Panama saw populist protests on Wednesday in response to Panama Papers revelations that the nation’s lax tax laws are providing a haven for the world’s wealthiest to stash their cash. But in the United States, where observers note that corporate greed is surely not lacking, the leak has yet to produce such a grassroots display of outrage.

This may be because U.S. one-percenters have largely escaped the leak unscathed (more Czech nationals were named in the documents than Americans), and also because wealthy Americans already call one of the world’s foremost tax havens their home.

“The U.S. is one of the easiest places to set up an anonymous shell company to move ill-gotten gains around the world. It’s also one of the most popular places to do so for the criminal and corrupt,” writes the UK-based anti-corruption group Global Witness.

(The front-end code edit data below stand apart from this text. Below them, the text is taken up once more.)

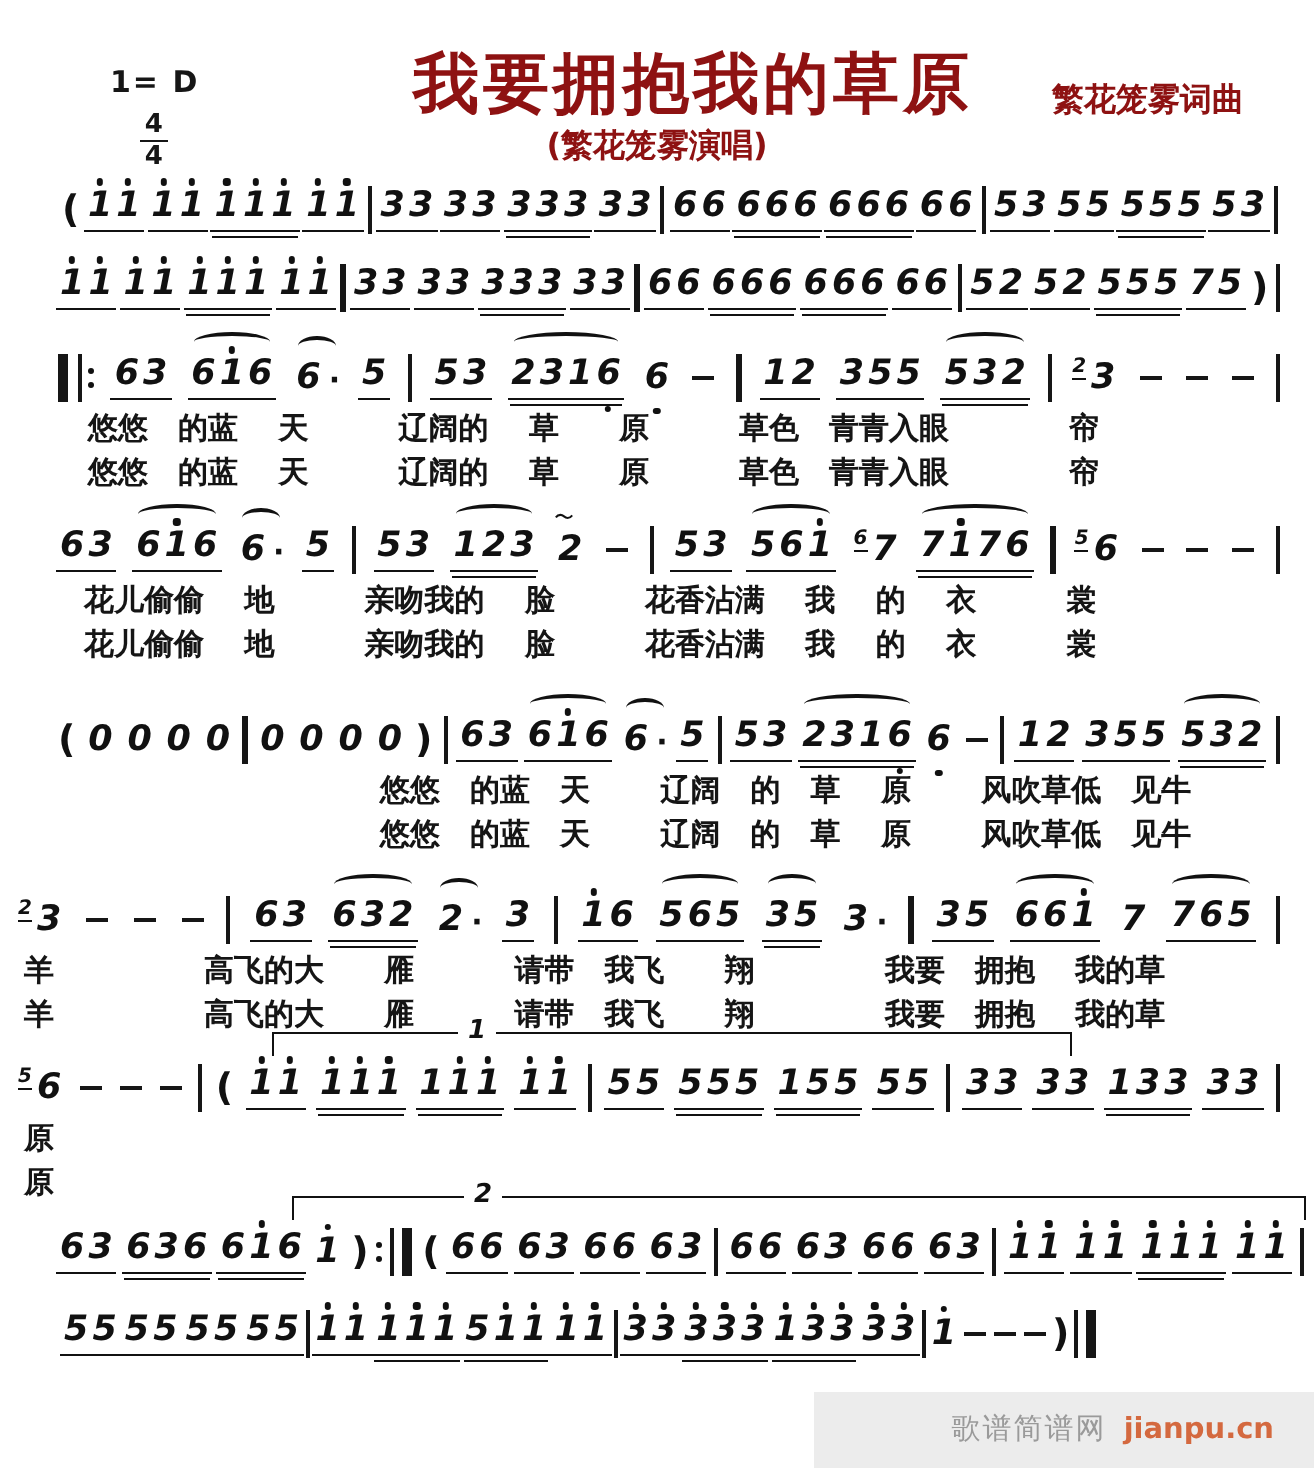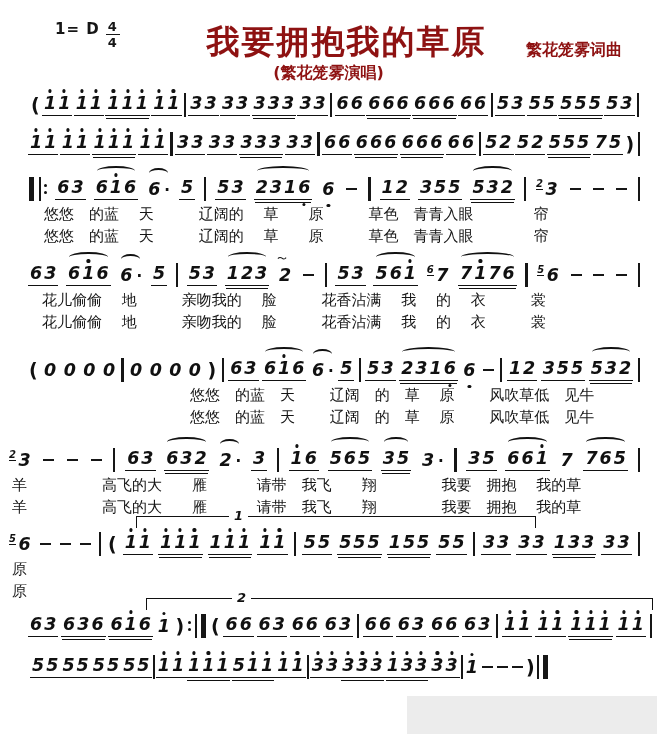--- a/index.html
+++ b/index.html
@@ -1,20 +1,20 @@
 <!DOCTYPE html>
 <html><head>
 <meta charset="utf-8">
 <style>
   html,body{margin:0;padding:0;background:#fff;}
   .page{position:relative;width:657px;height:734px;background:#ffffff;overflow:hidden;
         font-family:"DejaVu Sans",sans-serif;color:#111;}
   
-  .keysig{position:absolute;left:55px;top:20px;display:flex;gap:6px;
-          font-weight:bold;font-size:15px;color:#161616;letter-spacing:1px;}
+  .keysig{position:absolute;left:55px;top:32px;display:flex;align-items:center;gap:6px;
+          font-weight:bold;font-size:15px;color:#161616;letter-spacing:1px;flex-direction:column;}
   .meter{display:inline-flex;flex-direction:column;align-items:center;line-height:1;
          font-size:13px;font-weight:bold;}
   .meter .top{border-bottom:1.5px solid #161616;padding:0 2px 1px;}
   .meter .bot{padding-top:1px;}
   .title{position:absolute;left:0;right:0;top:20px;text-align:center;
          font-size:33px;font-weight:bold;letter-spacing:2px;padding-left:36px;}
   .subtitle{position:absolute;left:0;right:0;top:63px;text-align:center;
             font-size:16px;font-weight:bold;}
   .credit{position:absolute;right:35px;top:40px;font-size:16px;font-weight:bold;text-align:center;}
   
@@ -37,21 +37,21 @@
          position:relative;top:-8px;margin-right:1.5px;border-bottom:1.2px solid #111;}
   .aug{font-weight:bold;font-size:15px;margin-left:3px;line-height:1;}
   .trill{position:absolute;top:-14px;left:0;font-size:10px;letter-spacing:-1px;}
   .bar{width:2.2px;height:24px;background:#161616;align-self:center;margin:0 1px;flex:none;}
   .bar.thick{width:5px;}
   .rep{display:inline-flex;align-items:center;gap:2.5px;align-self:center;}
   .rdots{display:flex;flex-direction:column;gap:4px;}
   .rdots i{width:3.2px;height:3.2px;background:#111;border-radius:50%;display:block;}
   .paren{font-weight:bold;font-size:19px;align-self:center;line-height:1;padding:0 1px;}
   .dash{width:11px;height:2.8px;background:#161616;align-self:center;margin:0 2px;flex:none;}
-  .lyric{font-size:15px;line-height:21.5px;height:21.5px;white-space:pre;color:#151515;}
+  .lyric{font-size:15px;line-height:21.5px;height:21.5px;white-space:pre;color:#151515;font-weight:bold;}
   .volta{position:relative;height:11px;margin-bottom:1px;
          border-top:1.8px solid #111;border-left:1.8px solid #111;border-right:1.8px solid #111;}
   .volta-label{position:absolute;top:-9px;background:#fff;padding:0 5px;
                font-size:13px;font-weight:bold;font-style:italic;line-height:1.2;}
   
   .transcriber{position:absolute;right:30px;top:681px;font-size:16px;letter-spacing:1px;}
   .wm-band{position:absolute;right:0;bottom:0;width:250px;height:38px;background:#ececec;}
   .watermark{position:absolute;right:20px;bottom:10px;font-size:14.5px;}
   .wm-site{color:#9a9a9a;letter-spacing:1px;}
   .wm-domain{font-weight:bold;margin-left:4px;}
@@ -756,13 +756,17 @@
           <span class="paren">)</span>
           <span class="rep">
             <span class="bar"></span>
             <span class="bar thick"></span>
           </span>
         </div>
       </div>
     </div>
 
   <div class="wm-band"></div>
+  <div class="watermark">
+    <span class="wm-site">歌谱简谱网</span>
+    <span class="wm-domain" style="color: rgb(212, 105, 63);">jianpu.cn</span>
+  </div>
 </div>
 
 </body></html>

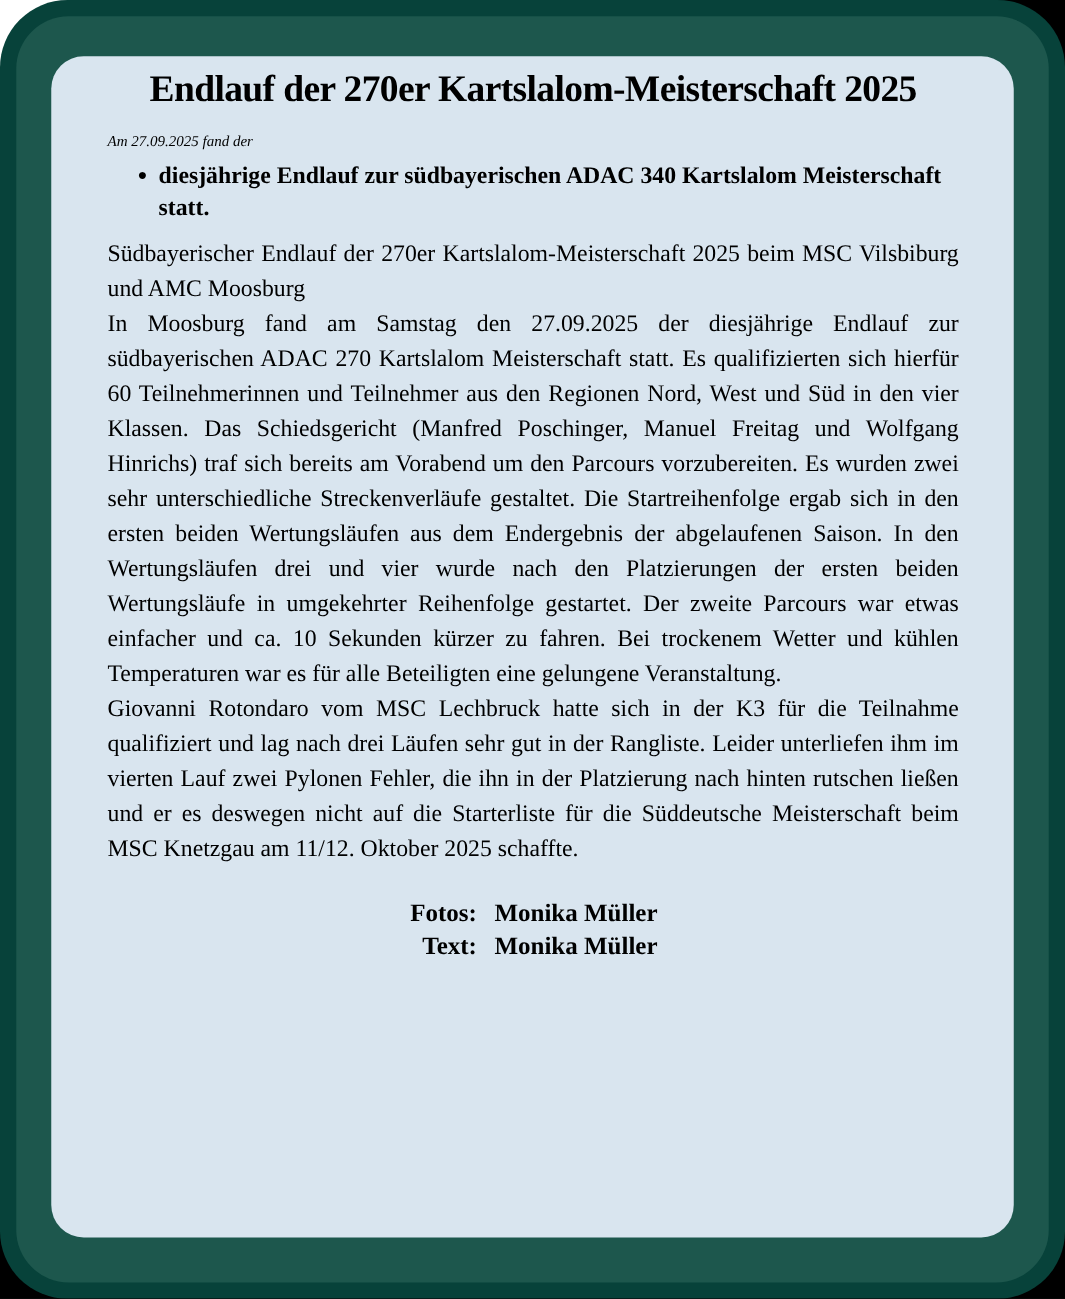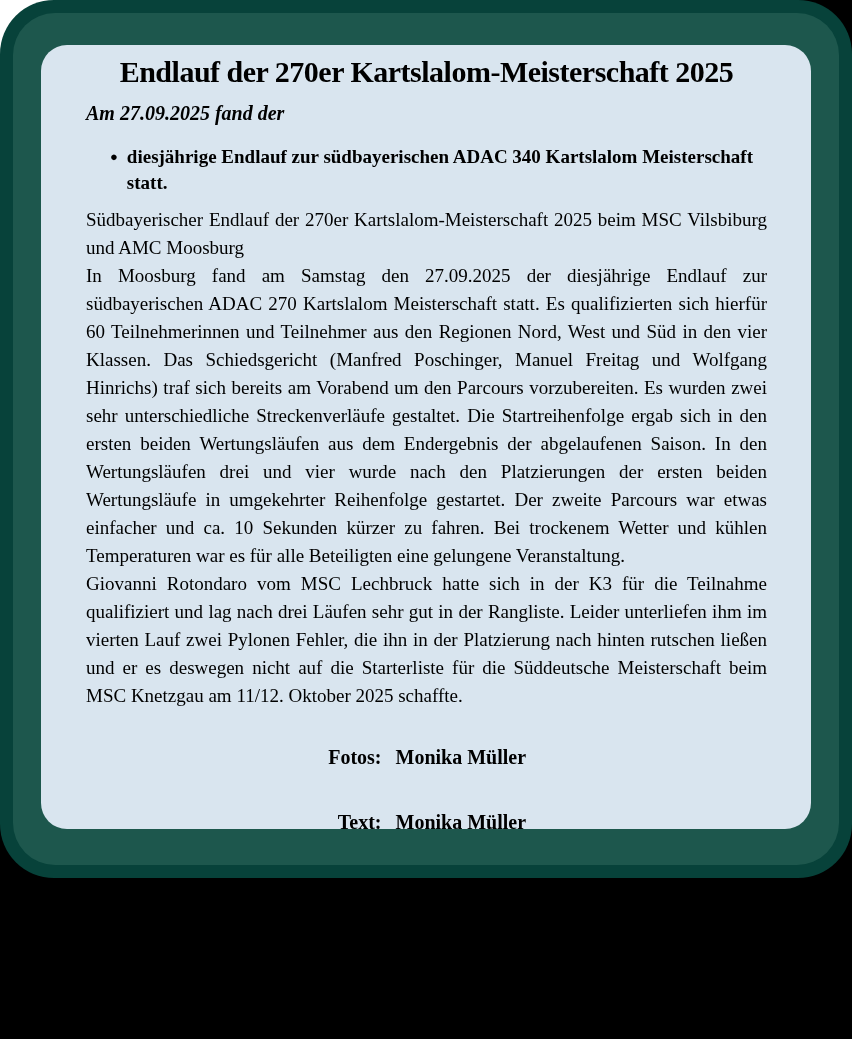--- a/index.html
+++ b/index.html
@@ -4,21 +4,21 @@
 <style>
   html, body {
     margin: 0;
     padding: 0;
     background: #000000;
     font-family: "Liberation Serif", "DejaVu Serif", serif;
   }
   .stage {
     position: relative;
     width: 852px;
-    height: 878px;
+    height: 1039px;
     overflow: hidden;
     background: #000000;
   }
   
   .corner-patch {
     position: absolute;
     left: 0; top: 0;
     width: 78px; height: 78px;
     background: #ffffff;
   }
@@ -50,24 +50,24 @@
   .title {
     margin: 0 0 10px 0;
     text-align: center;
     font-weight: bold;
     font-size: 30px;
     letter-spacing: -0.5px;
     line-height: 1.15;
     color: #000000;
   }
   .intro {
-    margin: 6px 0 18px 0;
+    margin: 6px 0 2px 0;
     font-style: italic;
-    font-weight: bold;
-    font-size: 20px;
+    font-weight: normal;
+    font-size: 12px;
     line-height: 26px;
   }
   .bullet-row {
     display: flex;
     align-items: baseline;
     padding-left: 24px;
     font-weight: bold;
     font-size: 19px;
     line-height: 26px;
     margin-bottom: 10px;
@@ -78,28 +78,27 @@
     position: relative;
     top: -2px;
   }
   .article p {
     margin: 0;
     font-size: 19px;
     line-height: 28px;
     text-align: justify;
   }
   .credits {
-    margin-top: 34px;
+    margin-top: 24px;
     display: flex;
     flex-direction: column;
     align-items: center;
     font-weight: bold;
     font-size: 20px;
     line-height: 26px;
-    gap: 39px;
   }
   .credit-row {
     display: flex;
     width: 230px;
   }
   .credit-label {
     width: 70px;
     text-align: right;
     margin-right: 14px;
     white-space: nowrap;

“Corporate greed needs to end. They’re taking advantage of the benefits of America, yet refuse to accept their responsibilities as Americans.”
—Bernie Sanders

Mossack Fonseca, the tax advisory firm whose documents were leaked in the Panama Papers, had set up offices in Nevada and Wyoming—two of the most egregious tax havens in the U.S.—so as to better enable the firm to take advantage of those states’ lax laws on behalf of its international clients.

The phenomenon is not a new one. “Already the largest location for managing foreign wealth,” the Economist wrote back in February, the U.S. “has picked up business as regulators have increased information-exchange and scrutiny of banks and trust companies in Europe and the Caribbean. Money is said to be flowing in from the Bahamas and Bermuda, as well as from Switzerland.”

U.S. tax haven states enjoy the benefits of the incorporation fees, and have lobbied fiercely against stricter regulation. Furthermore, the CIA and other spy networks make use of these lax laws in order to secretly funnel aid and weapons to various governments, among other uses, as the Panama Papers made clear—and so such agencies also continue to benefit from the status quo.

“How ironic—no, how perverse—that the USA, which has been so sanctimonious in its condemnation of Swiss banks, has become the banking secrecy jurisdiction du jour,” wrote Peter A. Cotorceanu, a lawyer at a Zurich law firm, in a recent legal journal. “That ‘giant sucking sound’ you hear? It is the sound of money rushing to the U.S.A.”

The Guardian points out, “in 2015, in a ranking of tax havens most attractive for those looking to hide assets, the U.S. came in third—surpassing Caymans and Singapore.”

“What was Panama’s ranking?” the newspaper writes. “It was ten spots behind the U.S., at 13.”

American Public Media’s Marketplace reports on the phenomenon:

And before the Panama Papers put the terms “offshore tax haven” and “shell corporation” in headlines around the globe, reporters have highlighted the egregious tax evasion of the global elite—and how the U.S. has become an international stand-out in permitting it within its borders.

“The secretive business havens of Cyprus and the Cayman Islands face a potent rival,” Reuters reported this past January. “Cheyenne, Wyoming.”

Describing “a little Cayman Island on the Great Plains,” the news service reported on the doings of “Wyoming Corporate Services, a business-incorporation specialist that establishes firms which can be used as ‘shell’ companies, paper entities able to hide assets.”

“A corporation is a legal person created by state statute that can be used as a fall guy, a servant, a good friend or a decoy,” gushes the Wyoming company on its website, according to the Reuters report. “A person you control… yet cannot be held accountable for its actions. Imagine the possibilities!”